3. But then it is said that there has been no such presentation of the plaint as is necessary for the due institution of the suit. But neither the Limitation Act nor the Civil Procedure Code ordains or implies that in the absence of a sufficient stamp there can be no presentation: on the contrary the very power to reject bestowed by Section 54 of the Code implies that the plaint has been presented within the meaning of Section 48 of the Civil Procedure Code and Section 4 of the Limitation Act. This view is no doubt opposed to that entertained in the Allahabad High Court see Balkaran Rai v. Gobind Nath Tiwari (1890) 12 All. 129; Jainti Prasad v. Bachu Singh (1893) 15 All. 65; and Durga Singh v. Bisheshar Dayal (1898) 24 All. 218, but it is in accord with the decisions of the Calcutta High Court Moti Sahu v. Chhatri Das (1892) 19 Cal. 780 and Huri Mohun v. Naimuddin and is supported by the cogent reasoning of Mr.(1892) 20 Cal. 61 Justice Subramania Ayyar in Assan v. Pathumma. In this Court the point is uncovered by a(1899) 22 Mad. 49 4uthority and in the circumstances we hold that on a true reading of the Limitation Act the suit was instituted for the purposes of limitation on the 14th September, nor is this conclusion disturbed by anything contained in the Court Fees Act: see Sections 6 and 38.
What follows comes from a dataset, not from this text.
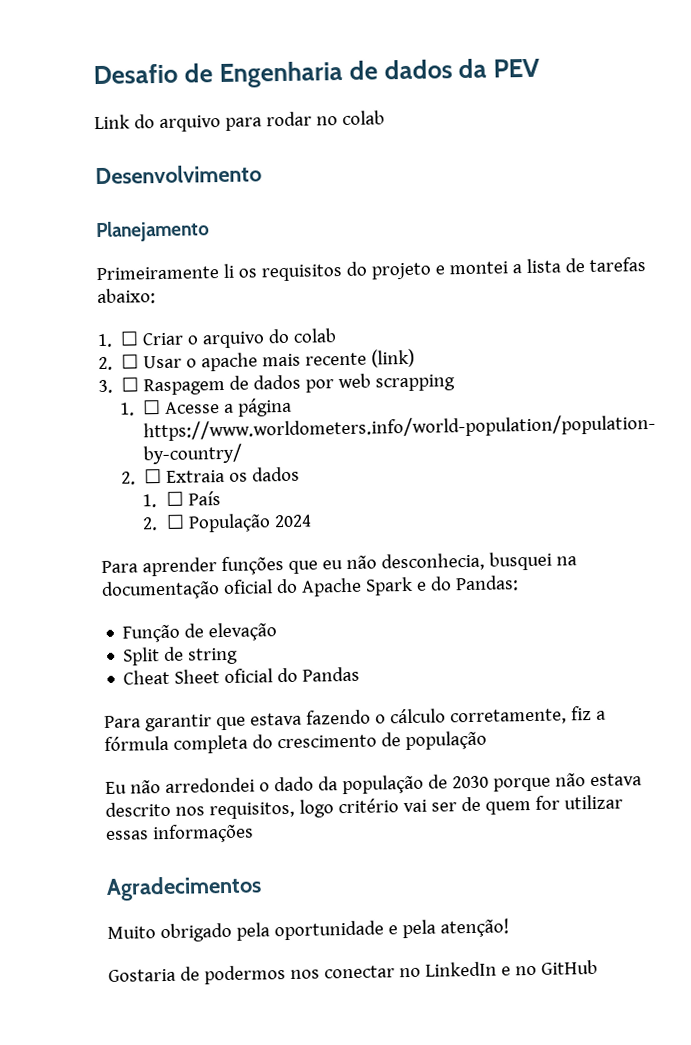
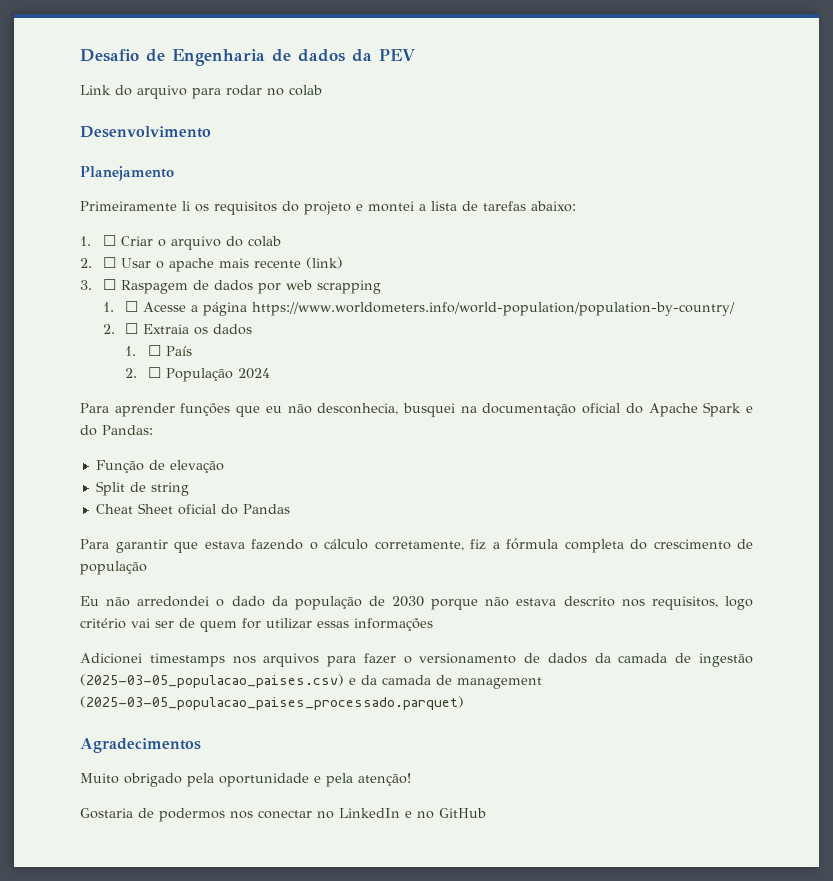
+ Adicionei timestamps nos arquivos para fazer o versionamento de dados da camada de ingestão (2025-03-05_populacao_paises.csv) e da camada de management (2025-03-05_populacao_paises_processado.parquet)

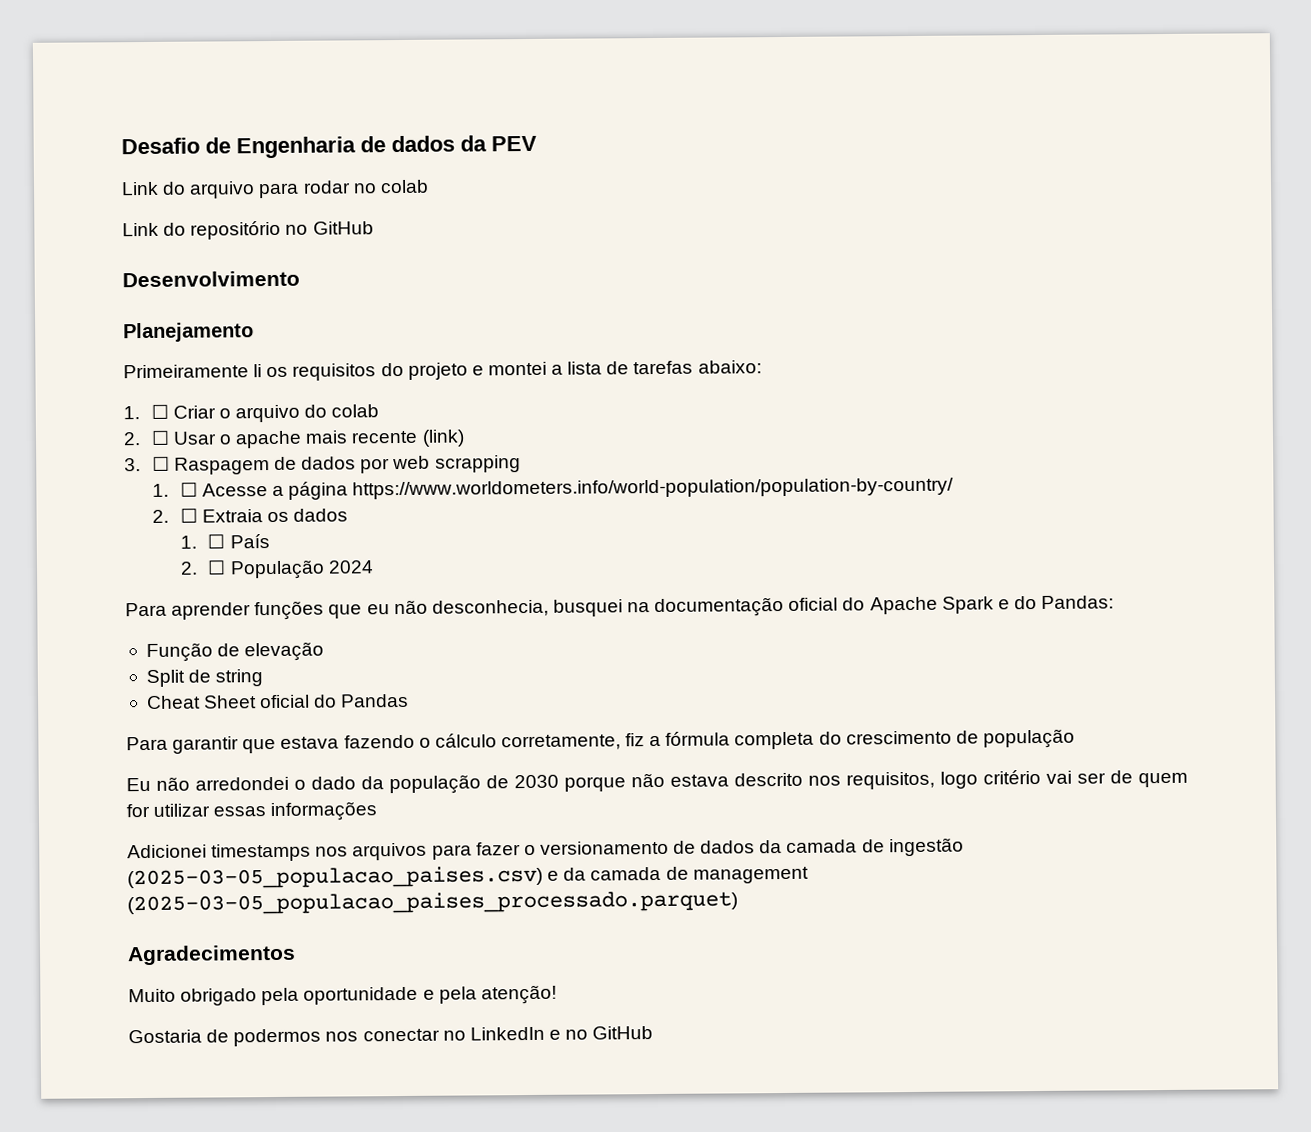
+ Link do repositório no GitHub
4. Next it is objected that interest has been allowed on time-barred debts. This seems to be the fact and we think the objection is well founded. The interest is claimed not by virtue of an independent contract for its payment, but under Act XXXII of 1839 which provides that upon all debts or sums certain payable at a certain time or otherwise, the Court before which such debts or sums may be recovered may, if it shall think proper, allow interest to the creditor. But this does not authorize the allowance of interest where the debt on which it is claimed is irrecoverable. Interest in cases like the present is but an accessory, and when the principal is barred the accessory falls along with it: Hoilis v. Palmer (1836) 2 B N.C. 713. Therefore so much of the claim must be disallowed as is made up of interest on principal sums now time-barred. As the parties cannot agree, this amount must be determined in execution, and then must be deducted. The decree must be varied accordingly. The costs of appeal will be in proportion.